Task brief: Retype the records below word for word and omit any image.

Records:
______________________________
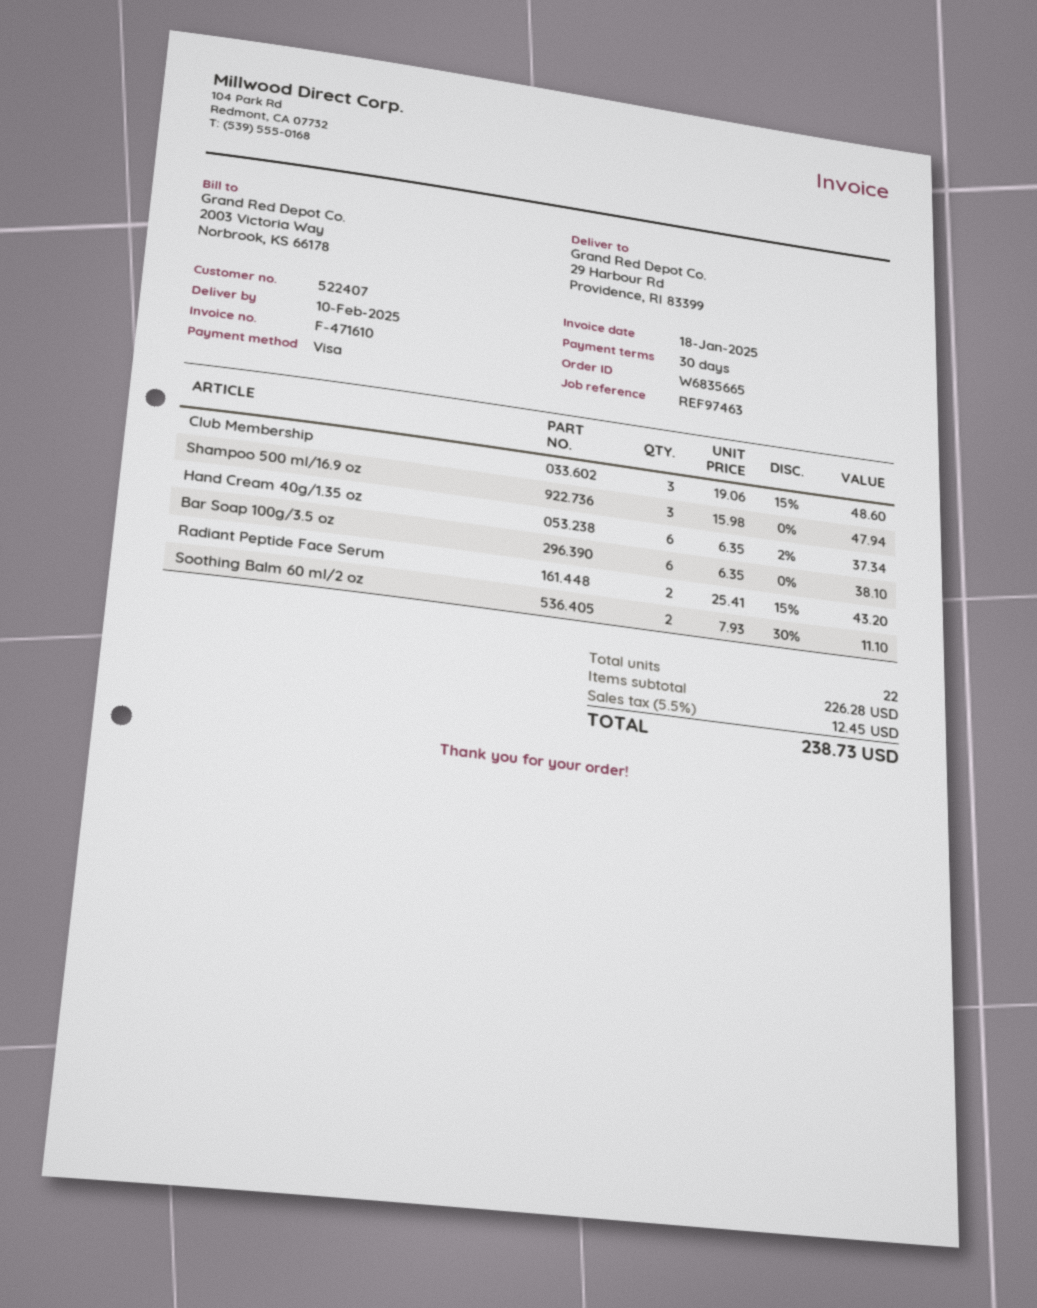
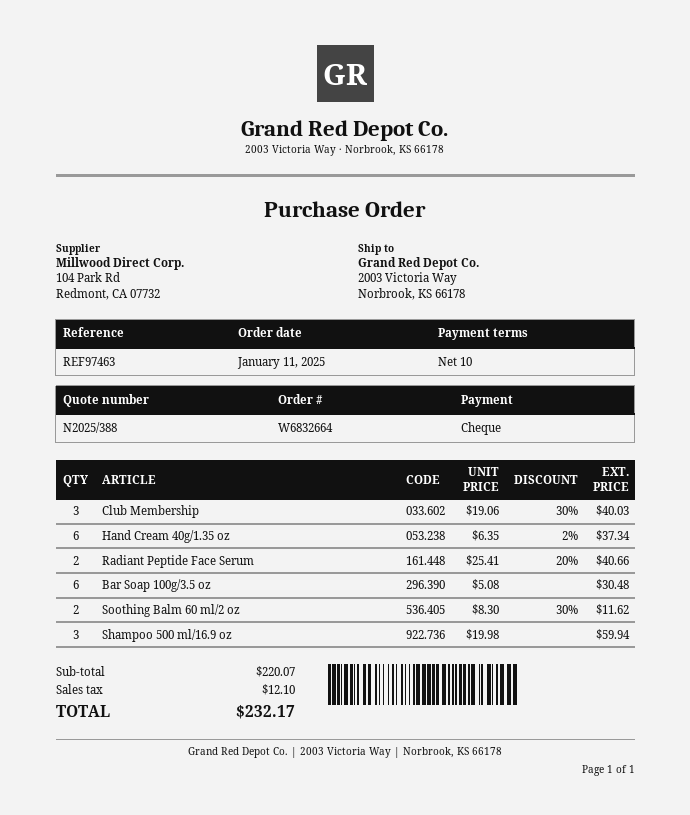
order number: W6835665 -> W6832664
payment terms: 30 days -> 10 days
payment method: Visa -> cheque
ship to: 29 Harbour Rd, Providence, RI 83399 -> 2003 Victoria Way, Norbrook, KS 66178
Club Membership: 3 x 19.06 - 15% = 48.60 -> 3 x 19.06 - 30% = 40.03
Shampoo 500 ml/16.9 oz: 3 x 15.98 = 47.94 -> 3 x 19.98 = 59.94
Bar Soap 100g/3.5 oz: 6 x 6.35 = 38.10 -> 6 x 5.08 = 30.48
Radiant Peptide Face Serum: 2 x 25.41 - 15% = 43.20 -> 2 x 25.41 - 20% = 40.66
Soothing Balm 60 ml/2 oz: 2 x 7.93 - 30% = 11.10 -> 2 x 8.30 - 30% = 11.62
subtotal: 226.28 -> 220.07
tax: 12.45 -> 12.10
total: 238.73 -> 232.17

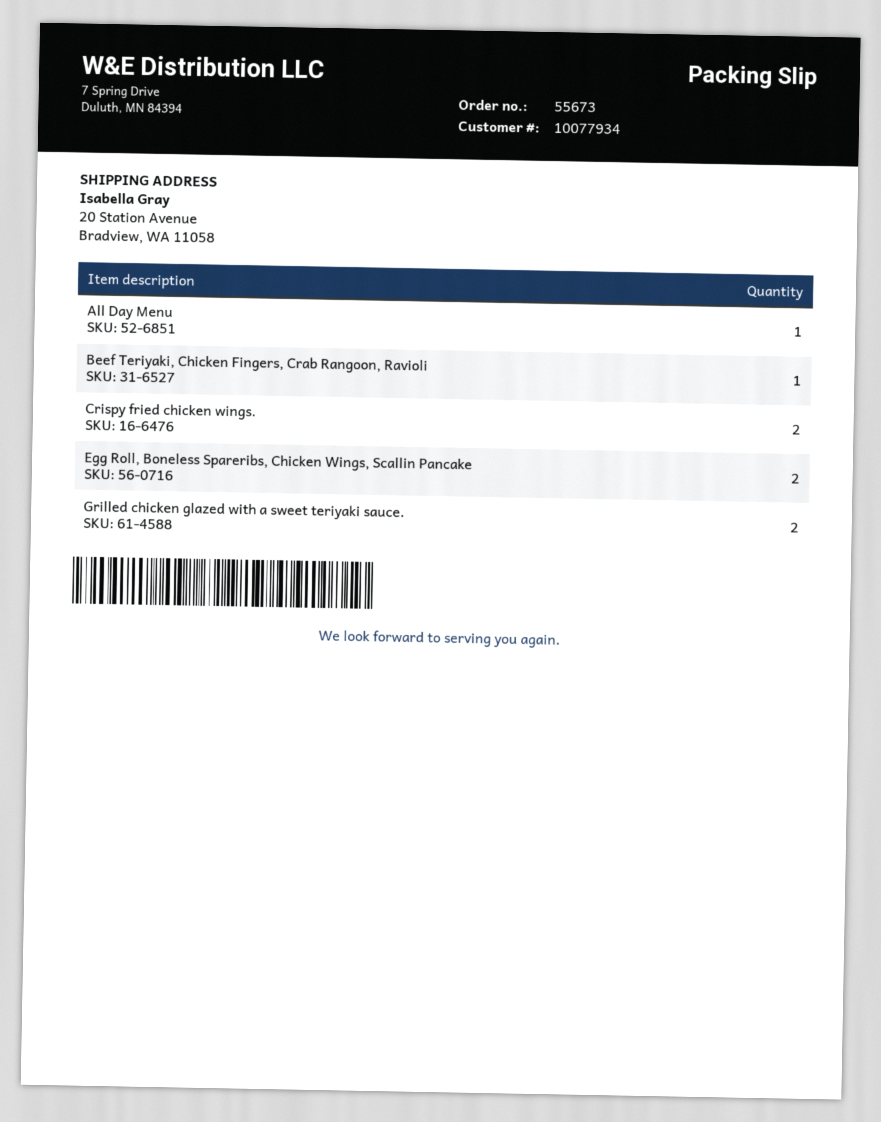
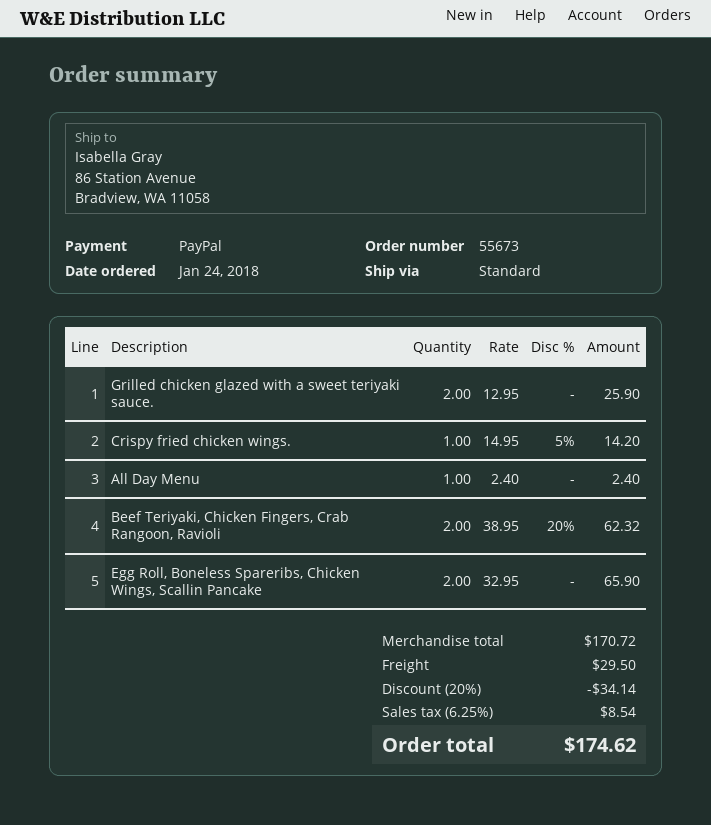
ship to: 20 Station Avenue, Bradview, WA 11058 -> 86 Station Avenue, Bradview, WA 11058
Beef Teriyaki, Chicken Fingers, Crab Rangoon, Ravioli: 1 -> 2
Crispy fried chicken wings.: 2 -> 1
______________________________
Written answer:
order number: W6835665 -> W6832664
payment terms: 30 days -> 10 days
payment method: Visa -> cheque
ship to: 29 Harbour Rd, Providence, RI 83399 -> 2003 Victoria Way, Norbrook, KS 66178
Club Membership: 3 x 19.06 - 15% = 48.60 -> 3 x 19.06 - 30% = 40.03
Shampoo 500 ml/16.9 oz: 3 x 15.98 = 47.94 -> 3 x 19.98 = 59.94
Bar Soap 100g/3.5 oz: 6 x 6.35 = 38.10 -> 6 x 5.08 = 30.48
Radiant Peptide Face Serum: 2 x 25.41 - 15% = 43.20 -> 2 x 25.41 - 20% = 40.66
Soothing Balm 60 ml/2 oz: 2 x 7.93 - 30% = 11.10 -> 2 x 8.30 - 30% = 11.62
subtotal: 226.28 -> 220.07
tax: 12.45 -> 12.10
total: 238.73 -> 232.17

ship to: 20 Station Avenue, Bradview, WA 11058 -> 86 Station Avenue, Bradview, WA 11058
Beef Teriyaki, Chicken Fingers, Crab Rangoon, Ravioli: 1 -> 2
Crispy fried chicken wings.: 2 -> 1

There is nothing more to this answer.